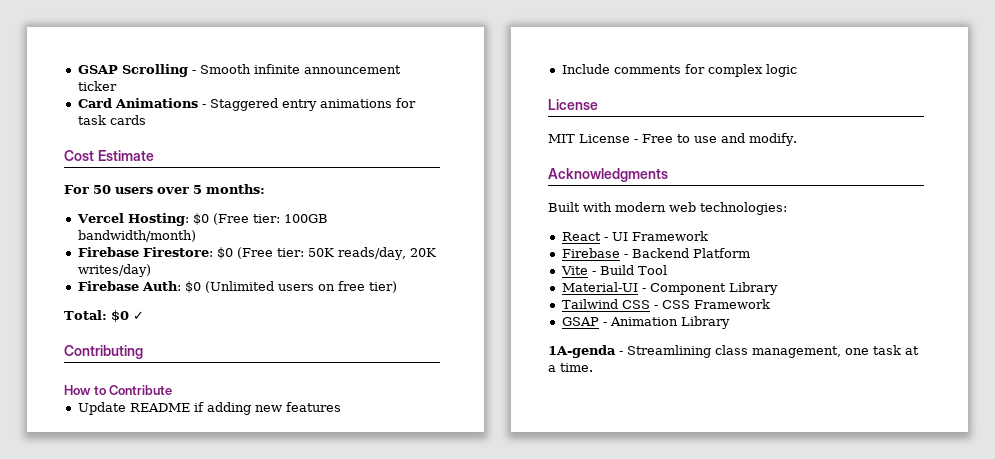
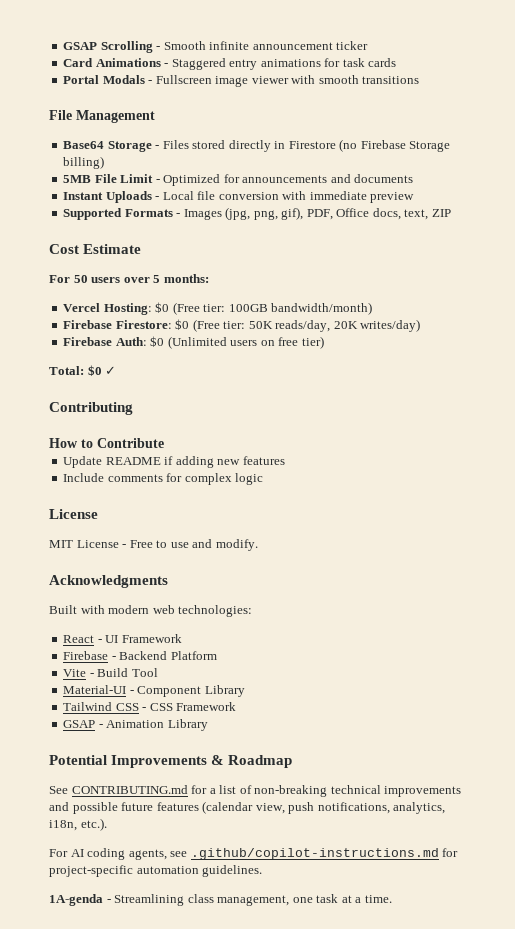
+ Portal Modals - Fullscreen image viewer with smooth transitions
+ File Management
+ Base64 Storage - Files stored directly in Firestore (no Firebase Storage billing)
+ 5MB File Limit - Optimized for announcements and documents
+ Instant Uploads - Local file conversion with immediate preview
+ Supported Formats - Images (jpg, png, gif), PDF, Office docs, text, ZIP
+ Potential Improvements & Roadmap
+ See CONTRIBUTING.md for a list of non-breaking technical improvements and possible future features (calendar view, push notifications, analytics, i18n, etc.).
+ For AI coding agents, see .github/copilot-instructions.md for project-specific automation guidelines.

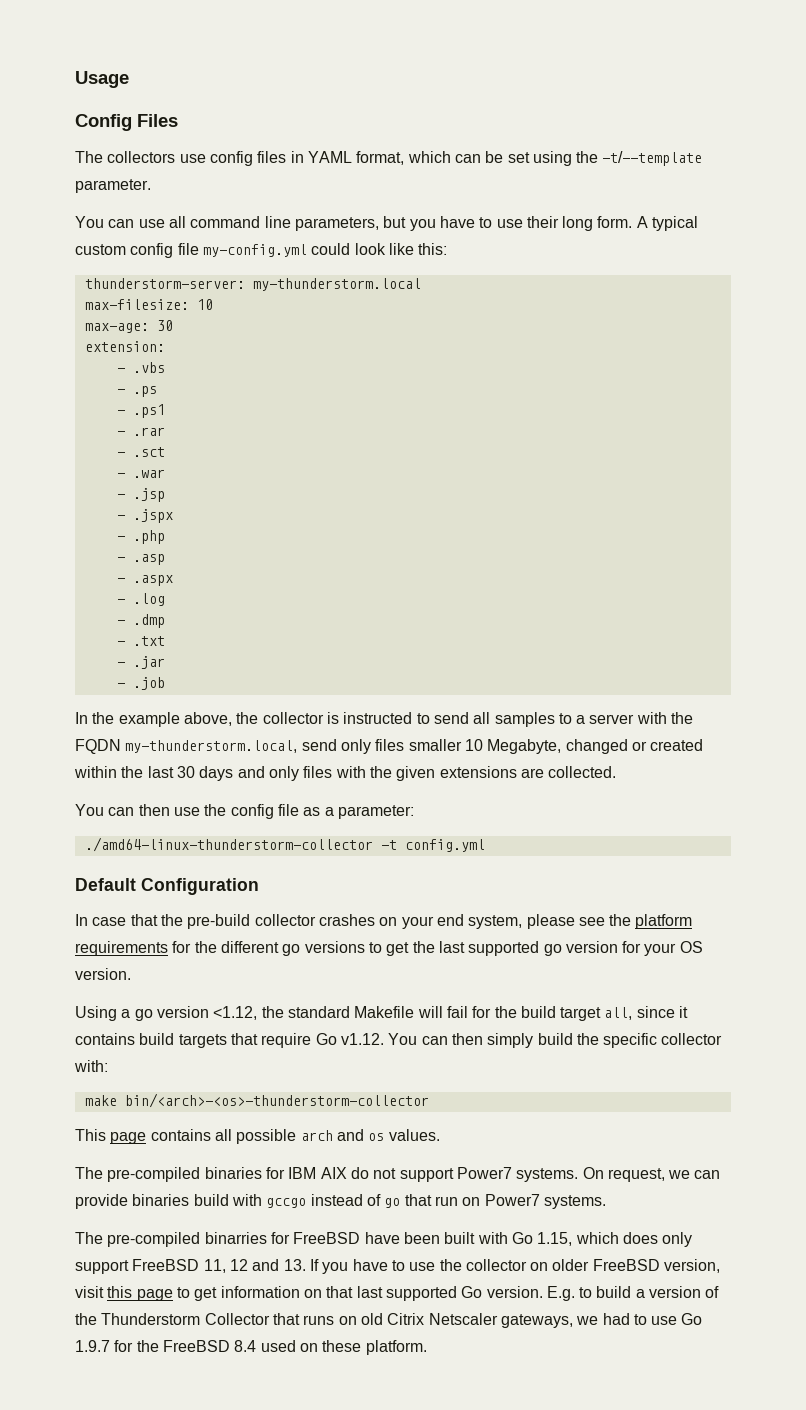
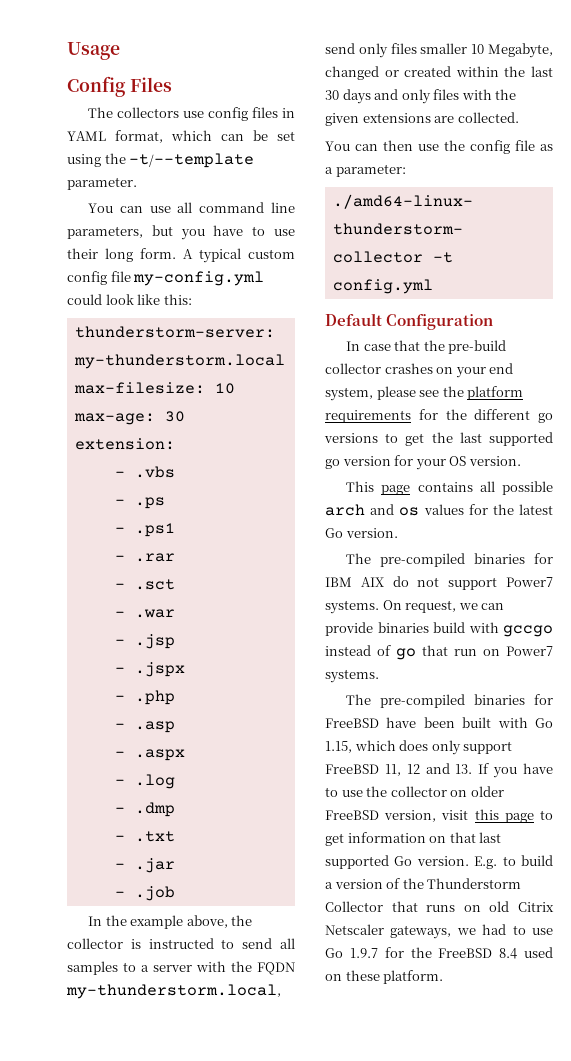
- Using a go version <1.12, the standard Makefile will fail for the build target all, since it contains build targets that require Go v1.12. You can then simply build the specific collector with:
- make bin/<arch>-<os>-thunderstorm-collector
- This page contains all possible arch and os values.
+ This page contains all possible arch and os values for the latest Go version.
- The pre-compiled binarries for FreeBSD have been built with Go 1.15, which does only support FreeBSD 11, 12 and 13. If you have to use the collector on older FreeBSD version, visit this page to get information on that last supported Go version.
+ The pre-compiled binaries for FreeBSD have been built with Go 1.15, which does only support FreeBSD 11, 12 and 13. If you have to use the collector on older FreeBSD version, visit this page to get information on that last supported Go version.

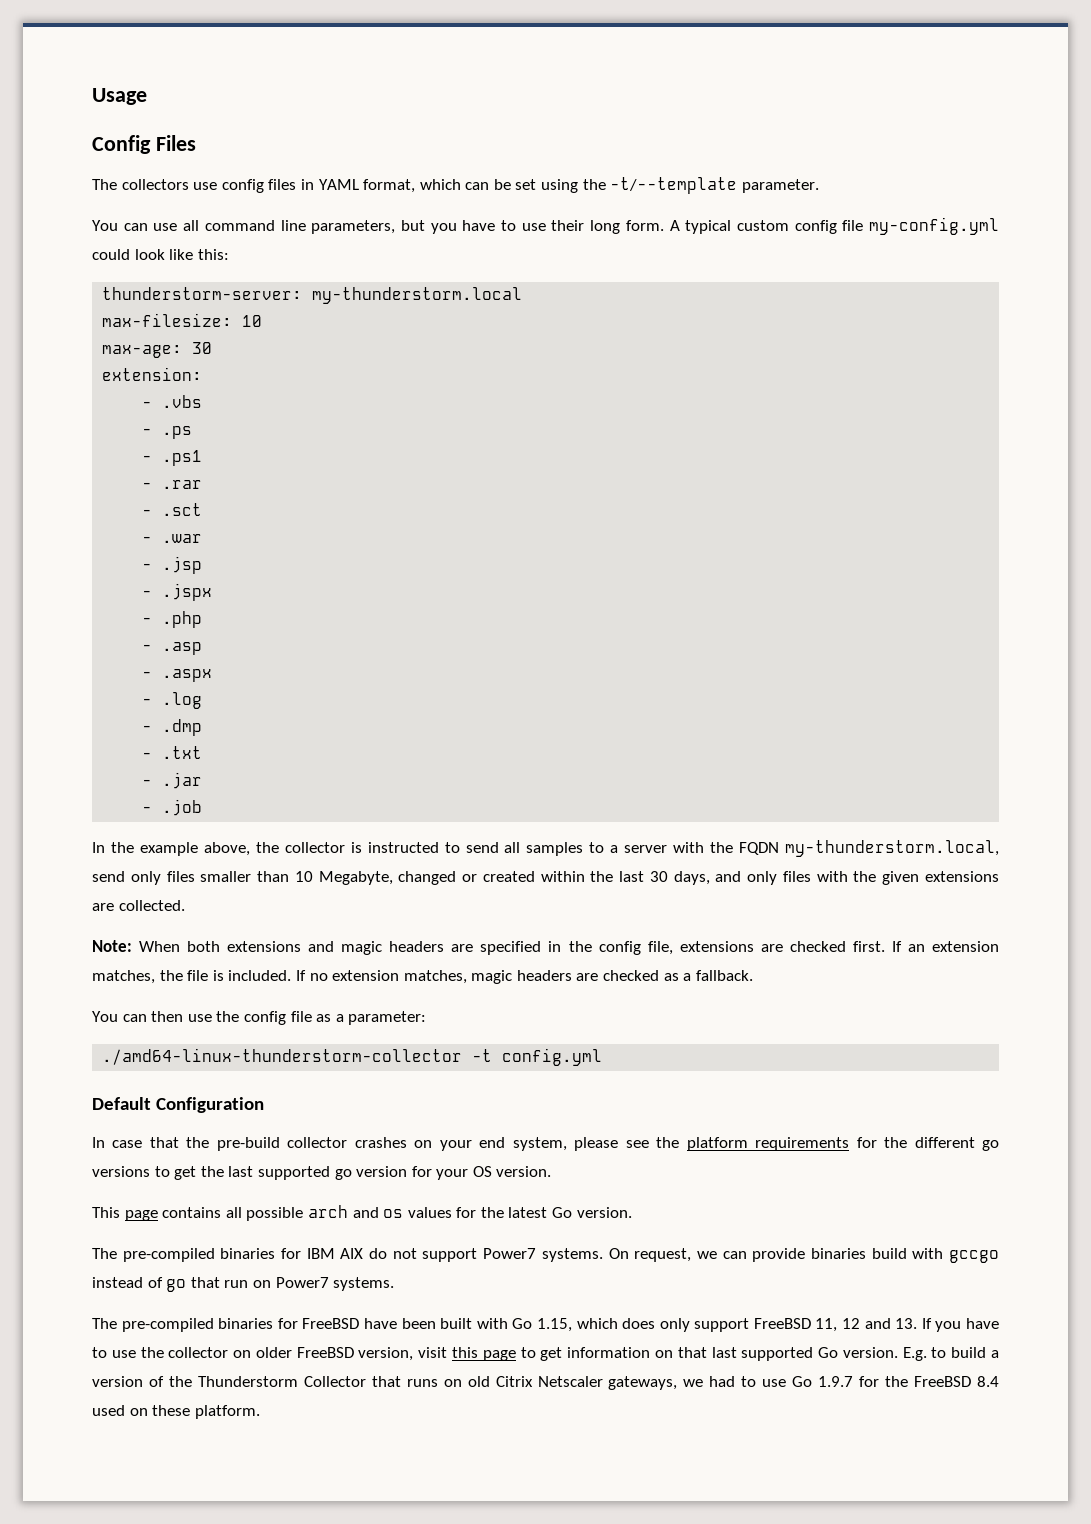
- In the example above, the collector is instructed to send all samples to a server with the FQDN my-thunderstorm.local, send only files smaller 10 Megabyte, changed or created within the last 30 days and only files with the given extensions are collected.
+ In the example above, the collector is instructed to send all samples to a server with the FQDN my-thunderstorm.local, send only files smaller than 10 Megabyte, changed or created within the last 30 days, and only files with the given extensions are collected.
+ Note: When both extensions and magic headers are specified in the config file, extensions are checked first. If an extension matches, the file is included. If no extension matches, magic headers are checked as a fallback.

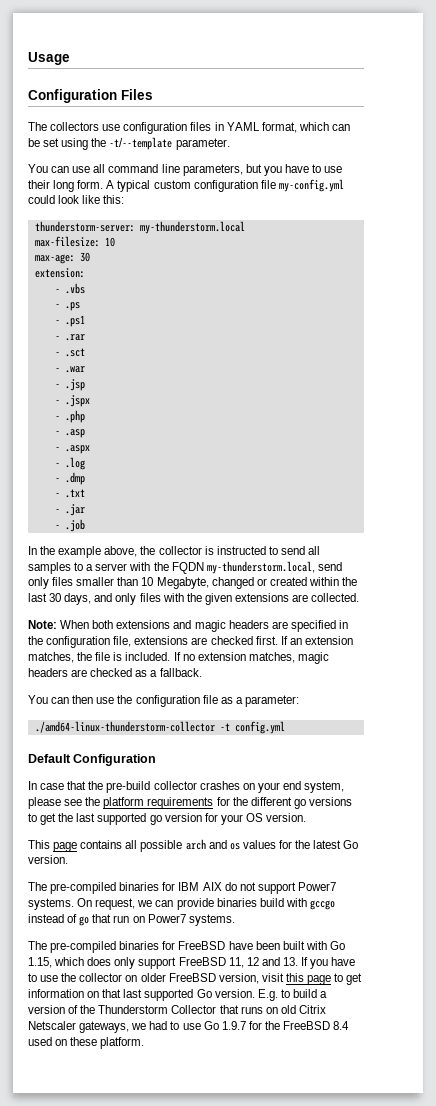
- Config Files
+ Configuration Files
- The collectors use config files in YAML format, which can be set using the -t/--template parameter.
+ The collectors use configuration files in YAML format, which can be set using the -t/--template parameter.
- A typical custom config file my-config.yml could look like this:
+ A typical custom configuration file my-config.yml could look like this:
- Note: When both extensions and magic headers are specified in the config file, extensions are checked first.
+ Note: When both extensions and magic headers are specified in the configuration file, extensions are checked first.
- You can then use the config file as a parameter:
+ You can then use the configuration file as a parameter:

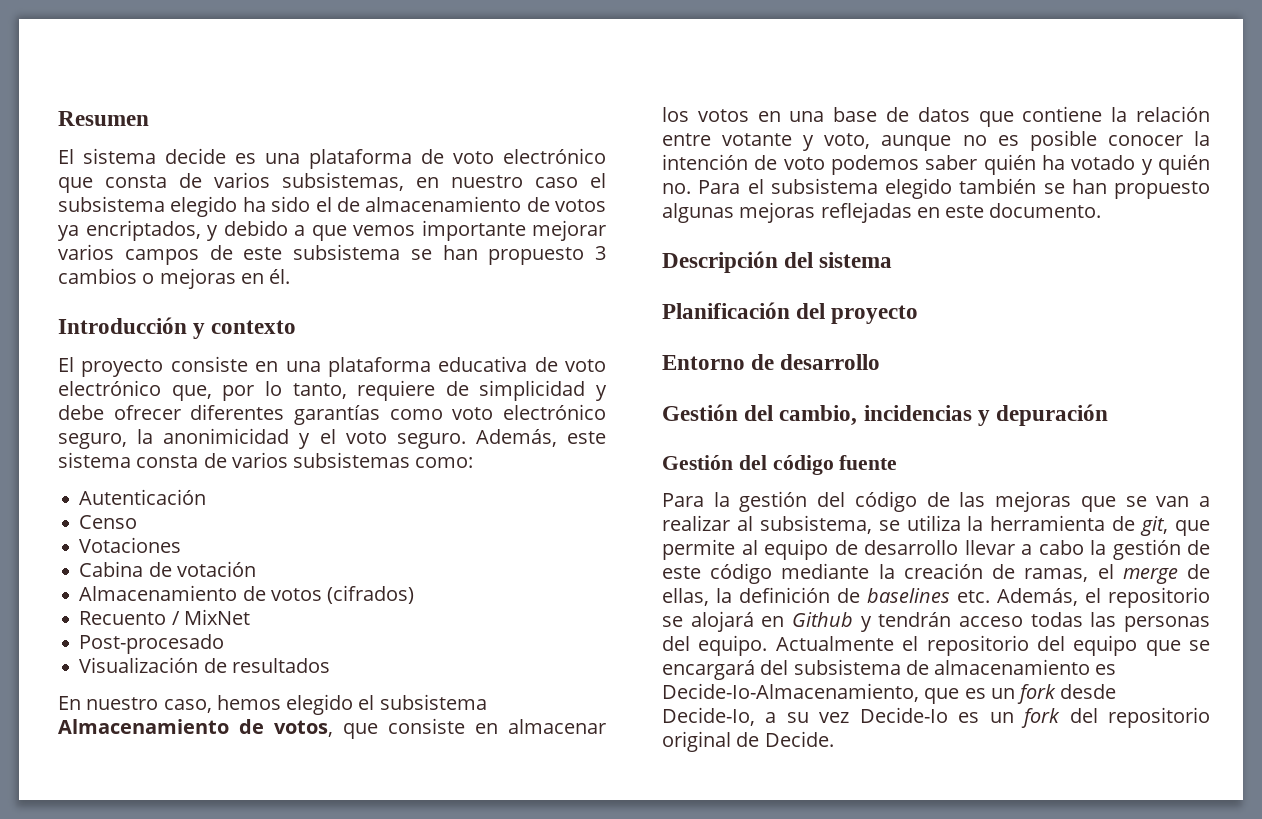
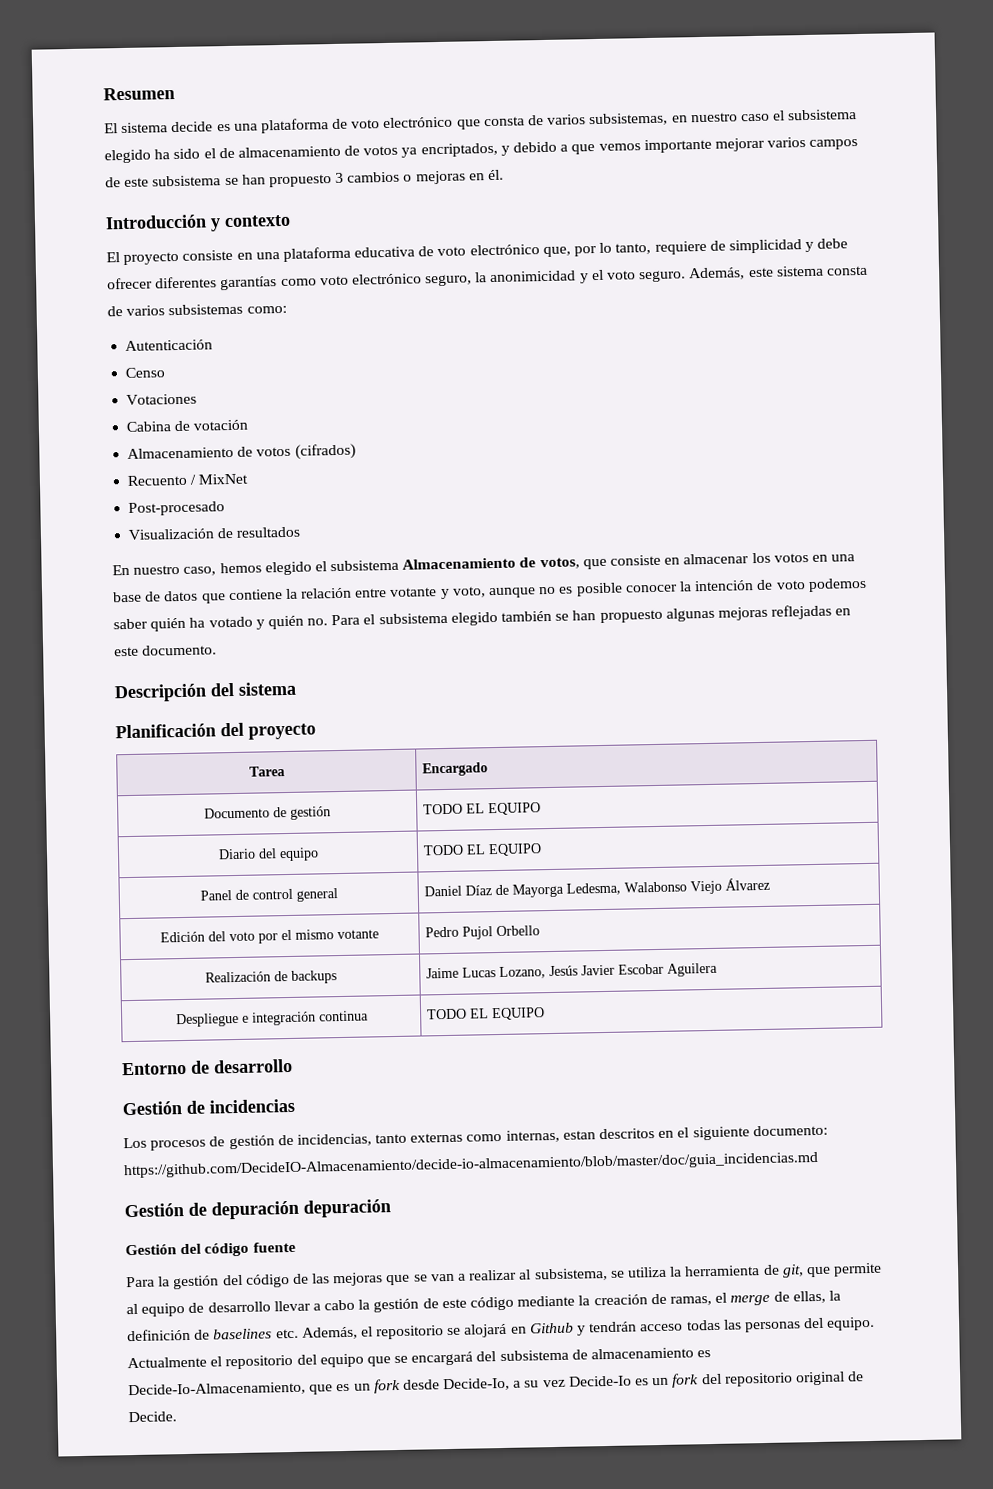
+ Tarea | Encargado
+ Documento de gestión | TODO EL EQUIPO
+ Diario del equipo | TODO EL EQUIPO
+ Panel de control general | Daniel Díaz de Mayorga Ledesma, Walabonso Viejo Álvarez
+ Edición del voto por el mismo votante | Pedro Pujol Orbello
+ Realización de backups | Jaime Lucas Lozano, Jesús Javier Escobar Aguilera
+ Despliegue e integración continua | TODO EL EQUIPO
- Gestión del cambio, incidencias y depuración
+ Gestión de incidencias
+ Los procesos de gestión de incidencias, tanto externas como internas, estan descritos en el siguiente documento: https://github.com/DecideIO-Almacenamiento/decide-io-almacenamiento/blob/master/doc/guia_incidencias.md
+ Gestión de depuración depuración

*AIM OF THE TASK*:
Please give the number of lines in the data where "older" appears, without any other words.

*OUTPUT FOR THIS EXERCISE*:
2